Task directions:
After finding "- A. Set Target" in the data, write out its line and all following lines without change, up to and including the last one. Leave out pictures.
[Extracted information Boundary: Start]
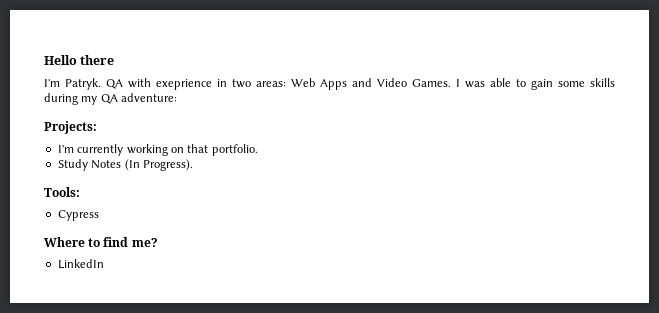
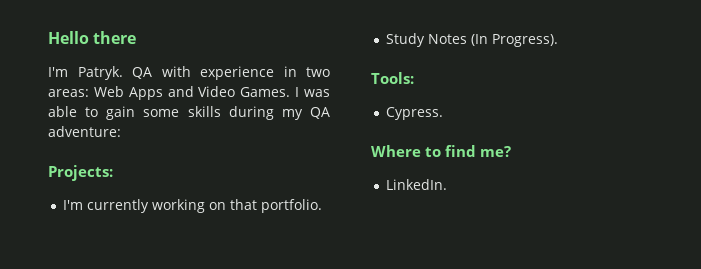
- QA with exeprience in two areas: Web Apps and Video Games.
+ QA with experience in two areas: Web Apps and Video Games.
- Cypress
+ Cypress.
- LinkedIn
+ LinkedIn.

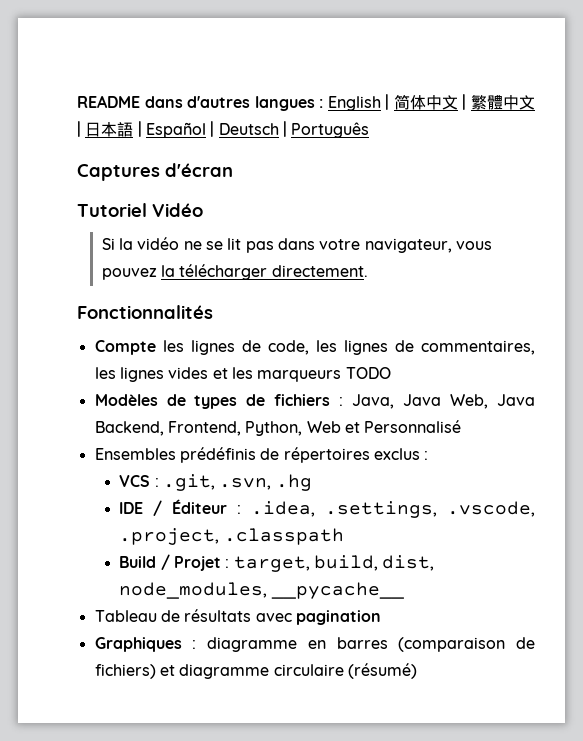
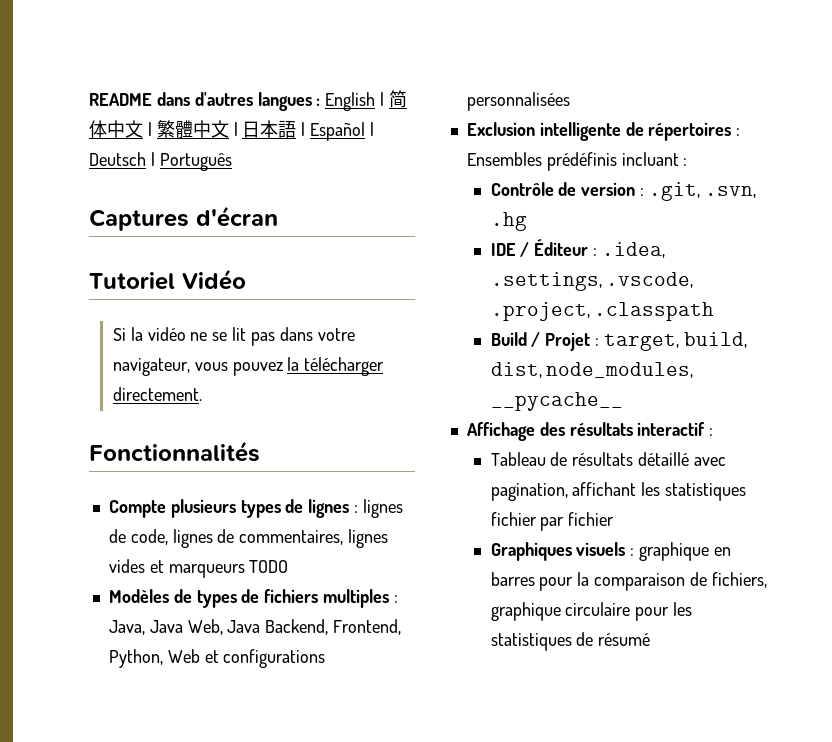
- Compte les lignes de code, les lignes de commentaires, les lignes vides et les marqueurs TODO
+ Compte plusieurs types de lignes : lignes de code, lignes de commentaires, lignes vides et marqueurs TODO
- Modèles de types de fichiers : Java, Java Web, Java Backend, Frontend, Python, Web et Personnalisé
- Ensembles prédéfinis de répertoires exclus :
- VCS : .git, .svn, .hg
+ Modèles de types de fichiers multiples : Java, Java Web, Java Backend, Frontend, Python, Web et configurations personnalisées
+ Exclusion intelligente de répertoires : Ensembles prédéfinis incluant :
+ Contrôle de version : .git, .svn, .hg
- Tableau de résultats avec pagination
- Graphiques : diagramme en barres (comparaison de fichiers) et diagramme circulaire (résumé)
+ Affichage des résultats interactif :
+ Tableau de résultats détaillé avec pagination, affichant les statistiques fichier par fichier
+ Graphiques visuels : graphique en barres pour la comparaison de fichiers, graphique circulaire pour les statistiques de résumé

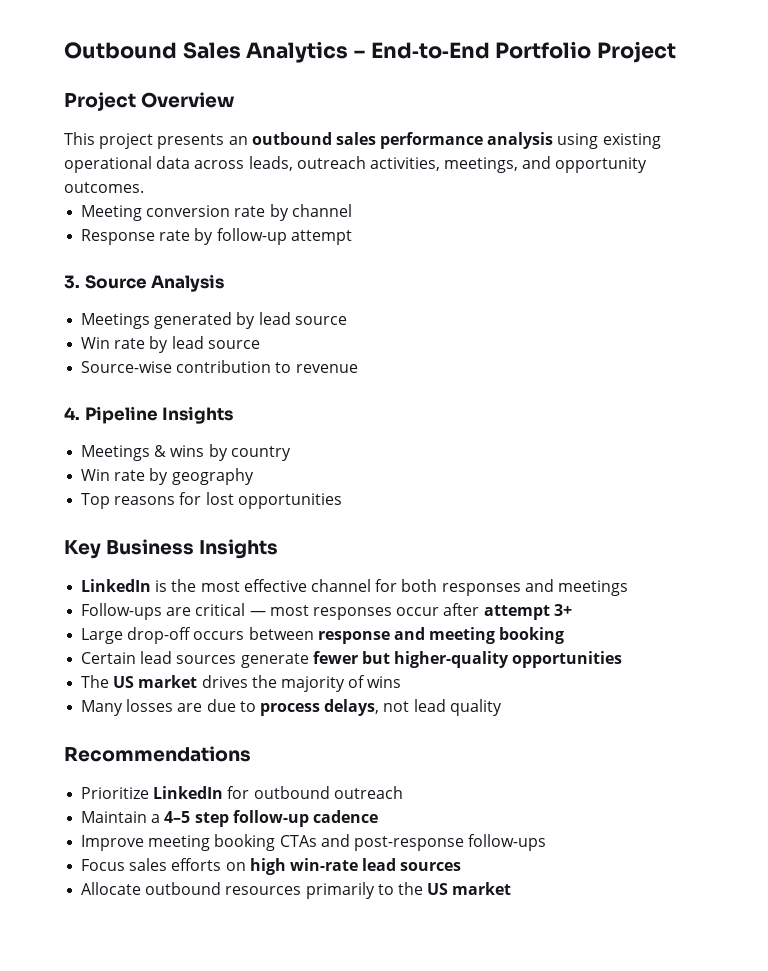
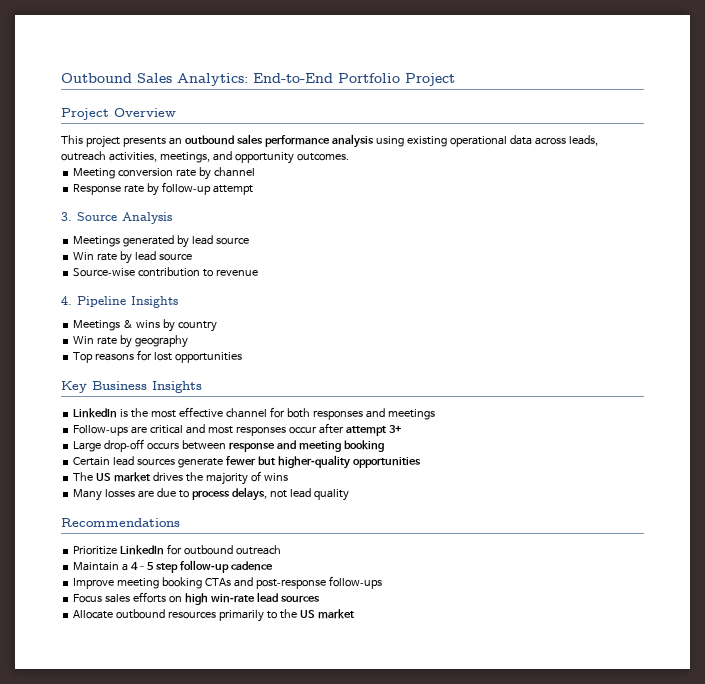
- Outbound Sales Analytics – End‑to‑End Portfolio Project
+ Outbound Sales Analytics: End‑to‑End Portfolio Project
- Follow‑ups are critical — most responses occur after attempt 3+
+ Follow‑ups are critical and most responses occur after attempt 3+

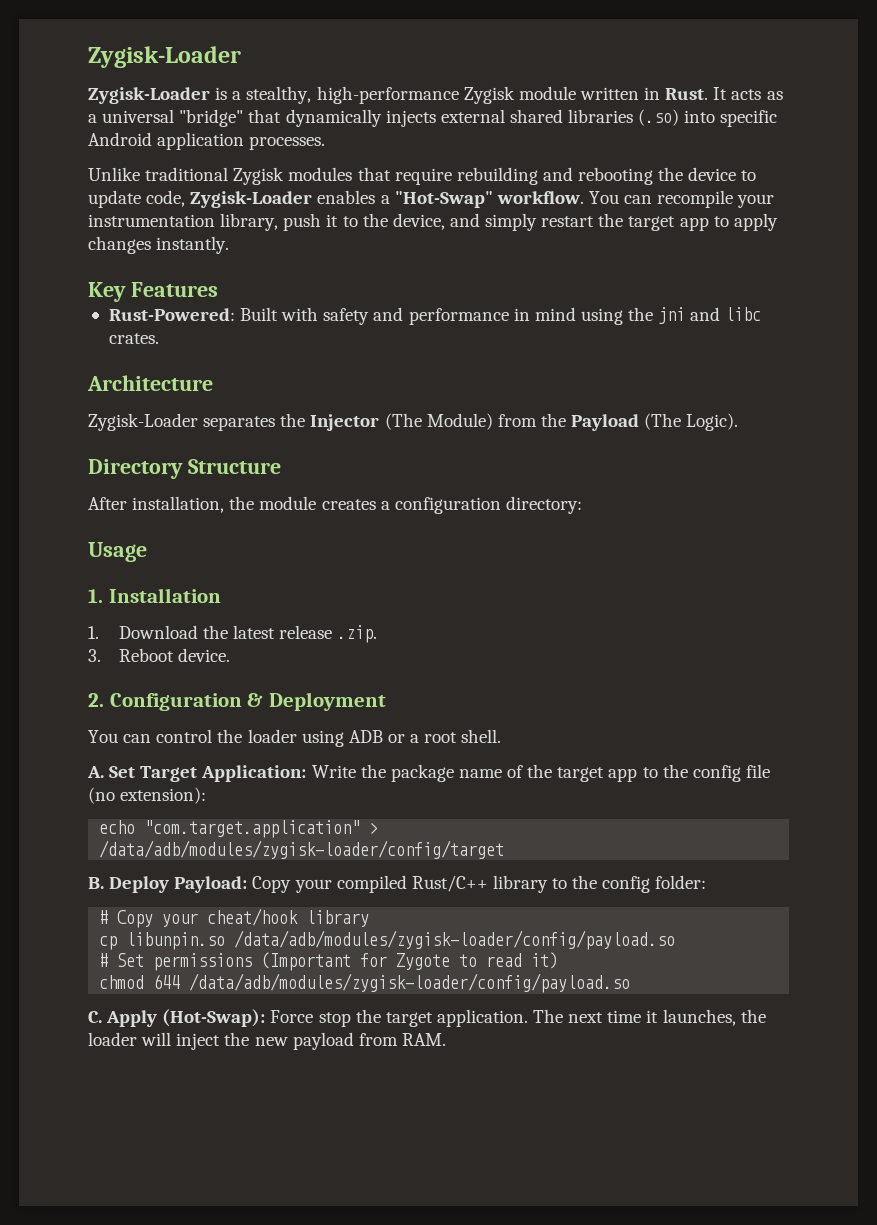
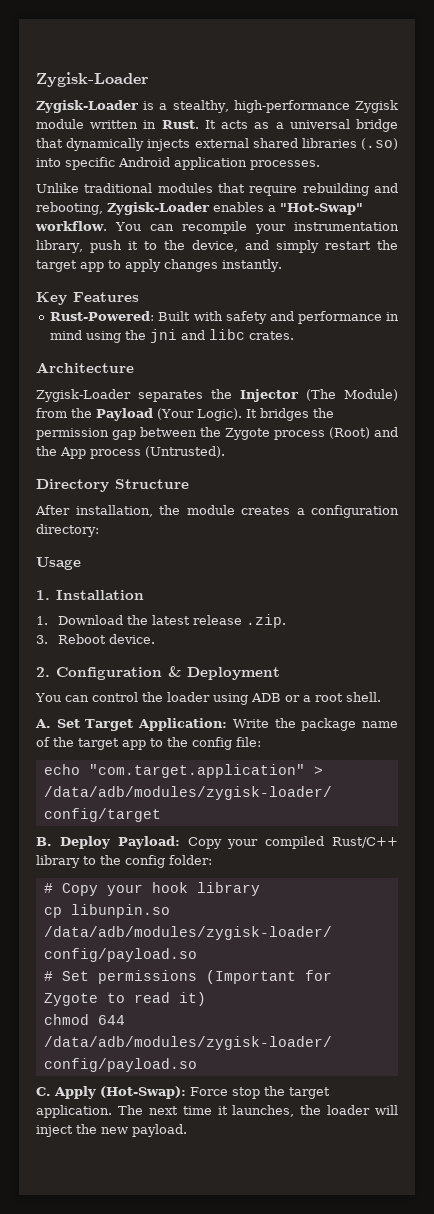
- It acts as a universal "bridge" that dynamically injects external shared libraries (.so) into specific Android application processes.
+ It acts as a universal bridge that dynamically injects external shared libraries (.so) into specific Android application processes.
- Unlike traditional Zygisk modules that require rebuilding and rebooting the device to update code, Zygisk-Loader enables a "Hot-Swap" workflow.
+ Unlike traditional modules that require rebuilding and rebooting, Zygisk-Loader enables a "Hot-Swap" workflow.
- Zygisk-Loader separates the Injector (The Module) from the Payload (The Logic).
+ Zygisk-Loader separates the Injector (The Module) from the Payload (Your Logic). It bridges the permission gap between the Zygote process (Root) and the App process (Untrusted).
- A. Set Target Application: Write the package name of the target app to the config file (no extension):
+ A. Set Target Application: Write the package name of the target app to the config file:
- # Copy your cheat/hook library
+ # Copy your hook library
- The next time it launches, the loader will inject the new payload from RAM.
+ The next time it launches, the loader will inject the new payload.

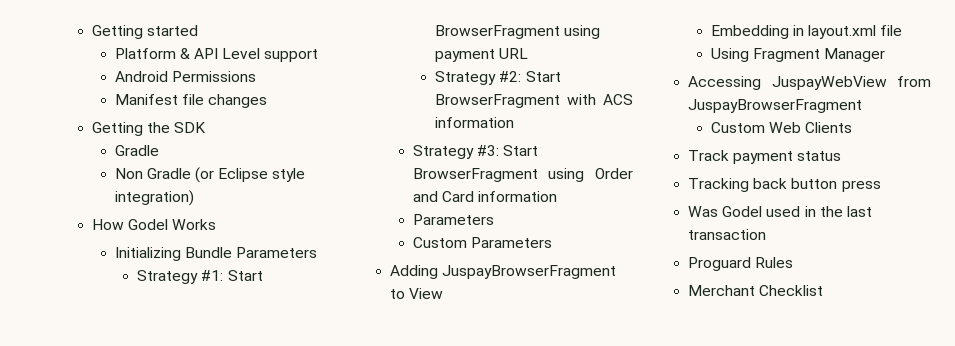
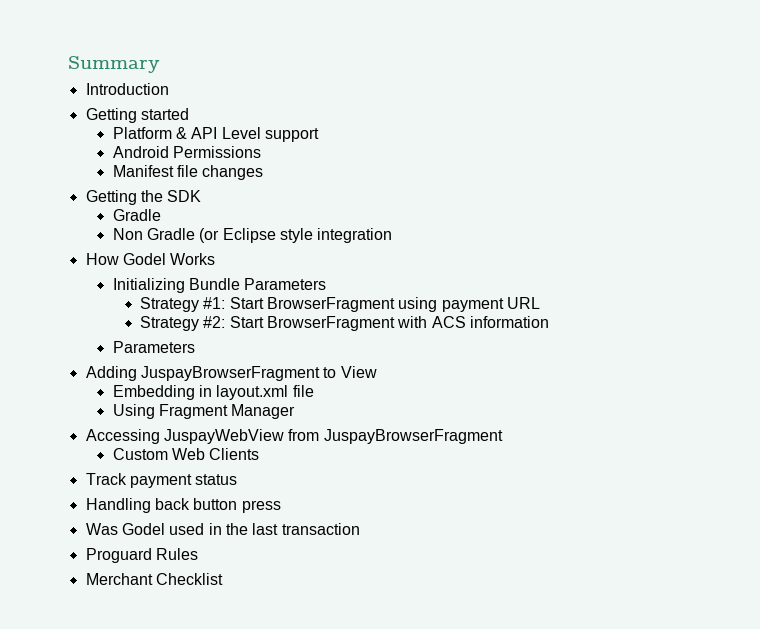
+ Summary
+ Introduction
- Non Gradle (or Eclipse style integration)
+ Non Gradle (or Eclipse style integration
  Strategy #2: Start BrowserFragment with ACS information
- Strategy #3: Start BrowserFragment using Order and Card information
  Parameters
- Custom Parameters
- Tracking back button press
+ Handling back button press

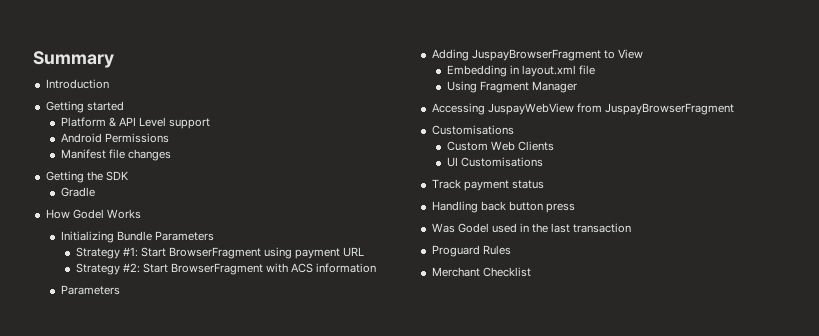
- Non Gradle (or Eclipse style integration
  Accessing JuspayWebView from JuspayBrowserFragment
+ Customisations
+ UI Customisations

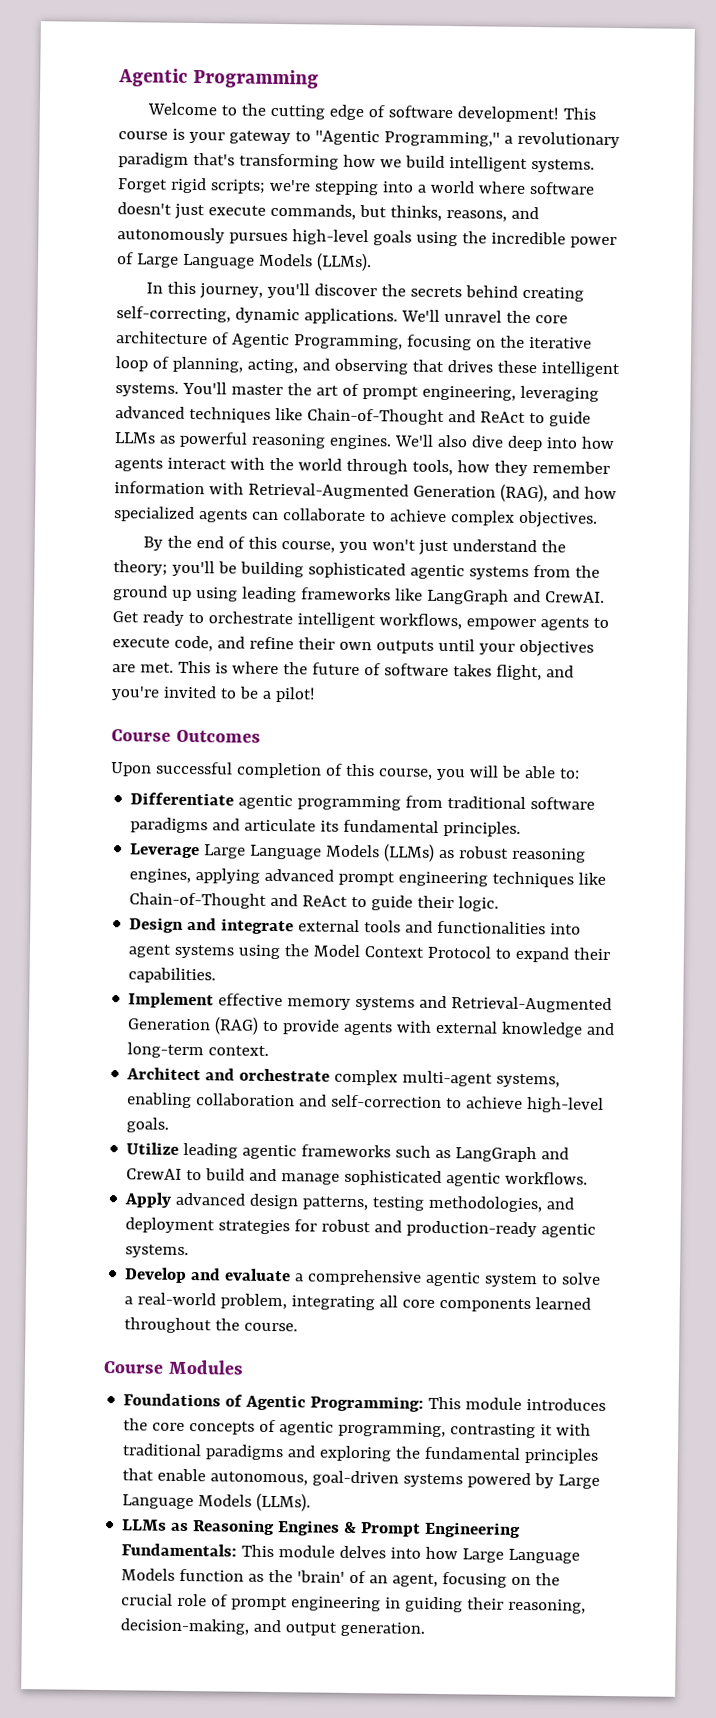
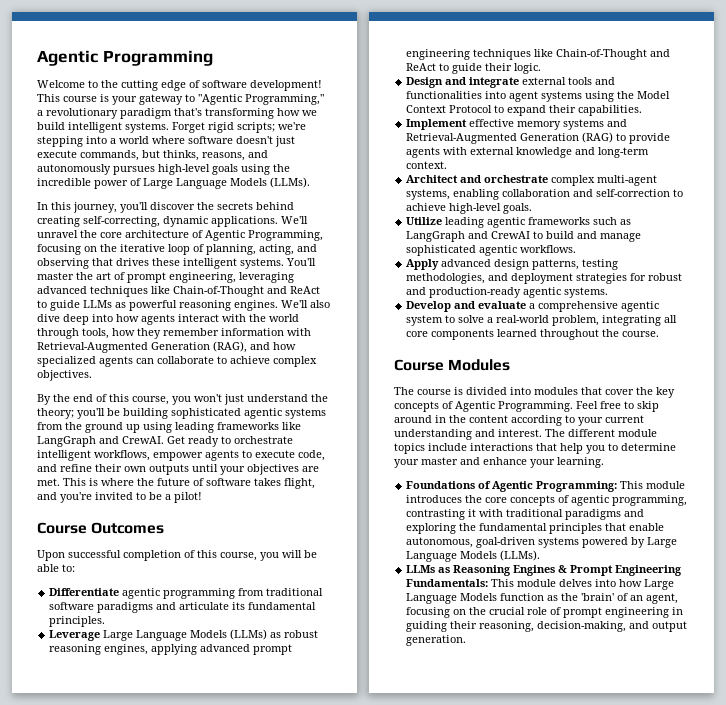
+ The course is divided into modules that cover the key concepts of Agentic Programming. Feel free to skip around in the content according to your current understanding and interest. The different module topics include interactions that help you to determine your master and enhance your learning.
[Extracted information Boundary: End]
The answer:
- A. Set Target Application: Write the package name of the target app to the config file (no extension):
+ A. Set Target Application: Write the package name of the target app to the config file:
- # Copy your cheat/hook library
+ # Copy your hook library
- The next time it launches, the loader will inject the new payload from RAM.
+ The next time it launches, the loader will inject the new payload.

+ Summary
+ Introduction
- Non Gradle (or Eclipse style integration)
+ Non Gradle (or Eclipse style integration
  Strategy #2: Start BrowserFragment with ACS information
- Strategy #3: Start BrowserFragment using Order and Card information
  Parameters
- Custom Parameters
- Tracking back button press
+ Handling back button press

- Non Gradle (or Eclipse style integration
  Accessing JuspayWebView from JuspayBrowserFragment
+ Customisations
+ UI Customisations

+ The course is divided into modules that cover the key concepts of Agentic Programming. Feel free to skip around in the content according to your current understanding and interest. The different module topics include interactions that help you to determine your master and enhance your learning.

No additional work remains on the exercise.